You can specify this recipe directly in your janis.conf:

recipes:
  recipes:
    hg38:
      reference: /path/to/hg38/reference.fasta
      type: hg38
    hg19:
      reference: /path/to/hg19/reference.fasta
      type: hg19

Recipes Paths

Or you could create a myrecipes.yaml with the contents:

hg38:
  reference: /path/to/hg38/reference.fasta
  type: hg38
hg19:
  reference: /path/to/hg19/reference.fasta
  type: hg19

And then instruct Janis to use this file in two ways:

  1. In your janis.conf with:
recipes:
  paths:
  - /path/to/myrecipes.yaml
  1. OR, you can export the comma-separated environment variable:
export JANIS_RECIPEPATHS="/path/to/myrecipes.yaml,/path/to/myrecipes2.yaml"

Recipe Directories

Create two files in a directory”

  1. hg38.yaml:

    reference: /path/to/hg38/reference.fasta
    type: hg38
    
  2. hg19.yaml:

    reference: /path/to/hg19/reference.fasta
    type: hg19
    

And similar to the paths, you can specify this directory in two ways:

  1. In your janis.conf with:
recipes:
  directories:
  # /path/to/recipes has two files, hg38.yaml | hg19.yaml
  - /path/to/recipes/
  1. OR, you can export the comma-separated environment variable:
export JANIS_RECIPEPATHS="/path/to/recipes/,/path/to/recipes2/"

Notifications

class janis_assistant.management.configuration.JanisConfigurationNotifications(type)[source]
__init__(email: str = None, from_email: str = 'janis-noreply@petermac.org', mail_program: str = None)[source]
Parameters:
  • email – Email address to send status updates to
  • from_email – (Default: janis-noreply@petermac.org)
  • mail_program – Which mail program to use to send emails. A fully formatted email will be directed as stdin (eg: sendmail -t)

Environment

class janis_assistant.management.configuration.JanisConfigurationEnvironment(type)[source]
__init__(max_cores: int = None, max_memory: int = None, max_duration: int = None)[source]

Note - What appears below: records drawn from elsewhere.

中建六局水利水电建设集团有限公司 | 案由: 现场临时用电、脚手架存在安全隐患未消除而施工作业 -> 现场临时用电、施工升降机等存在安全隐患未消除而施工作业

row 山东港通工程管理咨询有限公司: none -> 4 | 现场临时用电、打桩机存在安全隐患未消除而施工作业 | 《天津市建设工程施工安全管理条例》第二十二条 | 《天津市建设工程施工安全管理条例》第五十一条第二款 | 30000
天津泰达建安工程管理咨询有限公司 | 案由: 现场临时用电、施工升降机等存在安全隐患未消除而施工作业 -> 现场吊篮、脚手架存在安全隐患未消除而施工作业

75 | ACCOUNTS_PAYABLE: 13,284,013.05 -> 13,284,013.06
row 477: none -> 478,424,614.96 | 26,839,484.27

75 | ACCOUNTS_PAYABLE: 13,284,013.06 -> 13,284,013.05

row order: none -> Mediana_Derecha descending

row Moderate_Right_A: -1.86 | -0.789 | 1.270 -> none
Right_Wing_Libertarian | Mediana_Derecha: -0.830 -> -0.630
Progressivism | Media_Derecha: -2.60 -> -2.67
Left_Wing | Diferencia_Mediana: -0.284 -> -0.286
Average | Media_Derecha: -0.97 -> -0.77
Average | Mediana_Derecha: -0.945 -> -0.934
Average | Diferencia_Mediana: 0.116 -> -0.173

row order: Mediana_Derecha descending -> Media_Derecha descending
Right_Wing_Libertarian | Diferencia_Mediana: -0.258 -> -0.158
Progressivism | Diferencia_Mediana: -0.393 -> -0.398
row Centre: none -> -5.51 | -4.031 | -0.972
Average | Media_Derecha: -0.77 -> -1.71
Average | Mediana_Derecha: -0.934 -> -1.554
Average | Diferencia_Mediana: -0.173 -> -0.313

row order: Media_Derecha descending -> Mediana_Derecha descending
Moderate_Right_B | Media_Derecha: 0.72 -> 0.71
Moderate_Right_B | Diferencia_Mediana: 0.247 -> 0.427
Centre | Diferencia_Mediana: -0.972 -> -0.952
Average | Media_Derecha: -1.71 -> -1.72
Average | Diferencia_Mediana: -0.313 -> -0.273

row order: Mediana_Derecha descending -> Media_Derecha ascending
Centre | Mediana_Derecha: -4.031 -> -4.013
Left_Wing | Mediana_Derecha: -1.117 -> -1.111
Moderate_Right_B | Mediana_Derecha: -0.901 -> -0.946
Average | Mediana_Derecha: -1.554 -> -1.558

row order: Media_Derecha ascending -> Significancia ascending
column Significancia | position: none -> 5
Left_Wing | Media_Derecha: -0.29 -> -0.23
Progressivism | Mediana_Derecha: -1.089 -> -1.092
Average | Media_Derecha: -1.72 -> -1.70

Additional settings to configure a Janis environment. Currently, it mostly involves restricing resources (like cores, memory, duration) to fit within specific compute requirements. Notable, these values limit the requested values if they’re a number. It doesn’t currently limit this value if it’s determined via an operator.

Parameters:
  • max_cores (int) – Limit the number of CPUs a job can request
  • max_memory (int) – Limit the amount of memory (in GB) a job can request
  • max_duration (int) – (Default: 86400) Limit the amount of time (in seconds) a job can request.